Change listing data
_ _ _ _ _

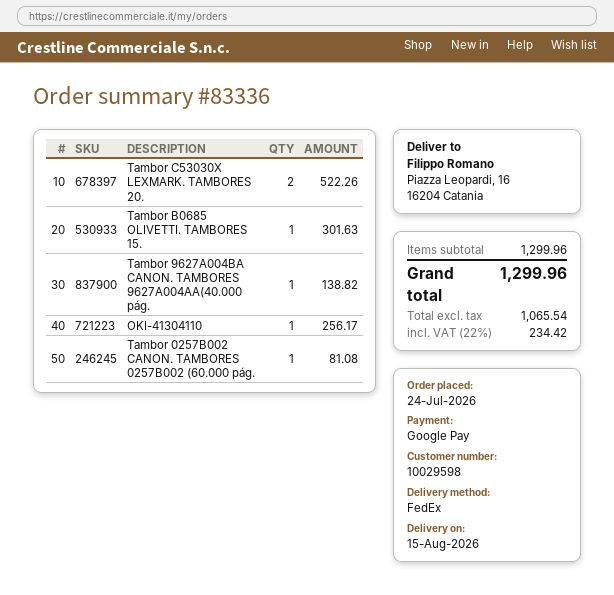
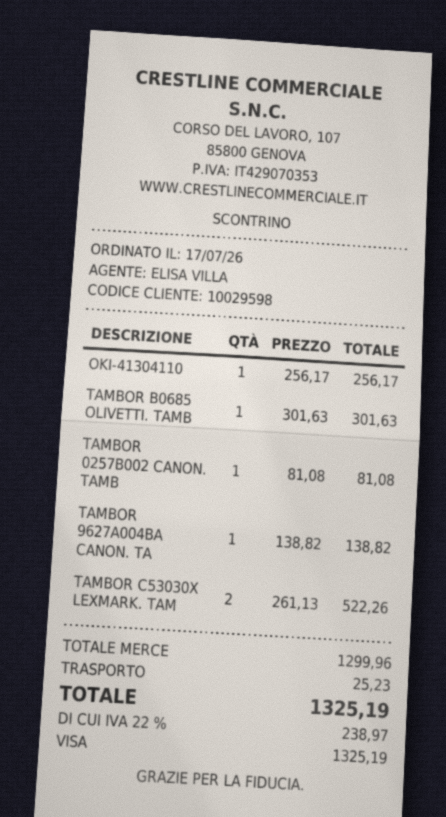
order date: 2026-07-24 -> 2026-07-17
payment method: Google Pay -> Visa
shipping: none -> 25.23
tax: 22% = 234.42 -> 22% = 238.97
total: 1299.96 -> 1325.19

_ _ _ _ _

Brief:
When you repeat the lines above, keep them exact and leave out each image they contain.

Answer below:
order date: 2026-07-24 -> 2026-07-17
payment method: Google Pay -> Visa
shipping: none -> 25.23
tax: 22% = 234.42 -> 22% = 238.97
total: 1299.96 -> 1325.19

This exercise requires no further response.